In Ore Leaching step 1, also can generate sulfocompound and vaporizer because of vulcanization reaction.Wherein vaporizer is the acid solution that can again react for this hyperoxia voltinism, recycles in Ore Leaching step 1.Be the oxidation state acid group that generates after this acid solution oxidation because of this vaporizer, it can be reacted into this acid solution again with the water effect, re-uses in Ore Leaching step 1; This sulfocompound can reduce the pH value of this acid solution, reaches to improve the metal leaching effect of this useless catalyst compound in acid solution.
The mixed solution that this Ore Leaching step 1 produces includes heavy oil, leach liquor and residue, for fear of the follow-up METAL EXTRACTION effect of heavy oil impact, can with the direct recycling of heavy oil, therefore be chosen in Ore Leaching step 1 and carry out afterwards, first deoiling step 2.
This deoiling step 2 is that this mixed solution is separated, and removes residue, leaves standstill, treats leach liquor and heavy oil layering, separates and removes heavy oil, obtains the fluid of inclining.Say in detail, from this mixed solution, separate residue with filter screen after because leach liquor is different from heavy oil proportion, utilize the two proportion different, with the run by gravity mode heavy oil is separated, heavy oil can recycling, has saved conventional high-temperature burn spent time and the energy; In addition, the residue that separates first and do not contain the fluid of inclining of heavy oil then can be again in follow-up purification step 3, select appropriate ways extraction institute's containing metal in the fluid that inclines according to the two different attribute, could all sidedly metal in the catalyst that gives up be recycled again.
Above-mentioned purification step 3 is that the metal in this residue is leached, and obtains the residue leach liquor, respectively the fluid of inclining of residue leach liquor and Ore Leaching step 1 is extracted and extract metal.Say in detail, because after Ore Leaching step 1, contained a large amount of vanadium, nickel and a small amount of aluminium, molybdenum have inclined in this leach liquor in the useless catalyst, so leach liquor can be selected directly with these metal extractions out; But residue in a large amount of aluminium and molybdenum in the residue, with alkaline leaching molybdenum wherein, after extraction, obtain molybdenum again.
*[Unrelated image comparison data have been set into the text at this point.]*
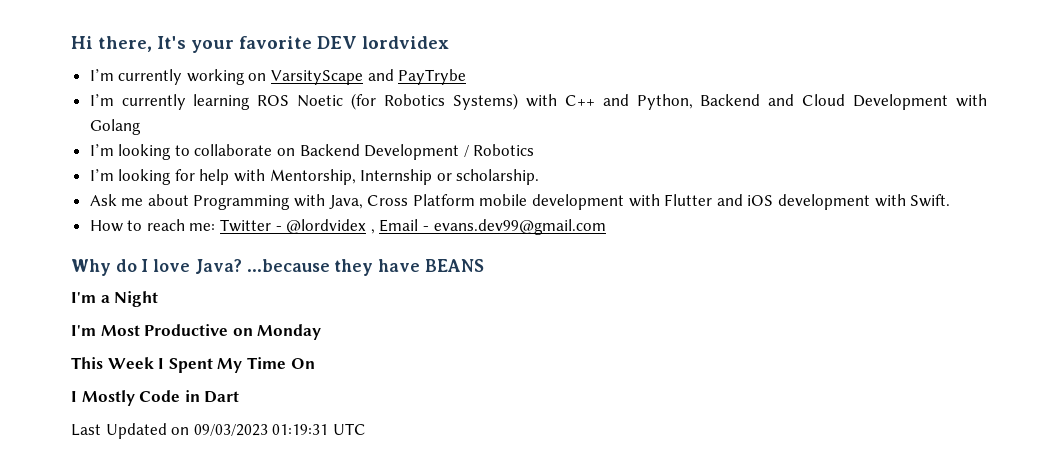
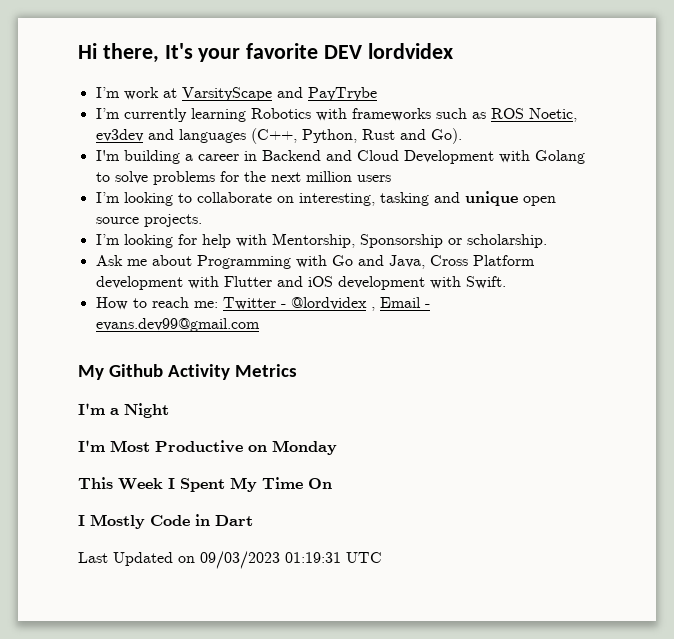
- I’m currently working on VarsityScape and PayTrybe
+ I’m work at VarsityScape and PayTrybe
- I’m currently learning ROS Noetic (for Robotics Systems) with C++ and Python, Backend and Cloud Development with Golang
+ I’m currently learning Robotics with frameworks such as ROS Noetic, ev3dev and languages (C++, Python, Rust and Go).
+ I'm building a career in Backend and Cloud Development with Golang to solve problems for the next million users
- I’m looking to collaborate on Backend Development / Robotics
+ I’m looking to collaborate on interesting, tasking and unique open source projects.
- I’m looking for help with Mentorship, Internship or scholarship.
+ I’m looking for help with Mentorship, Sponsorship or scholarship.
- Ask me about Programming with Java, Cross Platform mobile development with Flutter and iOS development with Swift.
+ Ask me about Programming with Go and Java, Cross Platform development with Flutter and iOS development with Swift.
- Why do I love Java? ...because they have BEANS
+ My Github Activity Metrics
Purification step 3 flow processs of the present invention can also be as shown in Figure 2, and figure Central Plains purification step 3 comprises the first extraction step 31 and the second extraction step 32.
The first extraction step 31 is with extraction agent the vanadium in the fluid of inclining, molybdenum to be extracted, obtain coextraction liquid, with a basic solution or an acidic solution coextraction liquid is stripped again, after obtaining anti-stripping agent, with known technique anti-stripping agent is extracted respectively vanadium, molybdenum, the vanadium that is recycled, molybdenum; Then, with after extracting remaining liquid behind vanadium, the molybdenum and removing wherein sulphur with calcium carbonate, output calcium sulfate, and make the pH value be adjusted into 7-8, the water solution obtains nickel aluminium concentrate.Wherein extraction agent be among N-235, Alamine336, Aliquit306, P204, P507, N236, the TOA one or more; The basic solution of extraction usefulness can be yellow soda ash, sodium hydroxide, ammonium hydroxide or sodium chloride solution; The acidic solution of extraction usefulness can be sulfuric acid, hydrochloric acid, phosphoric acid or perchloric acid.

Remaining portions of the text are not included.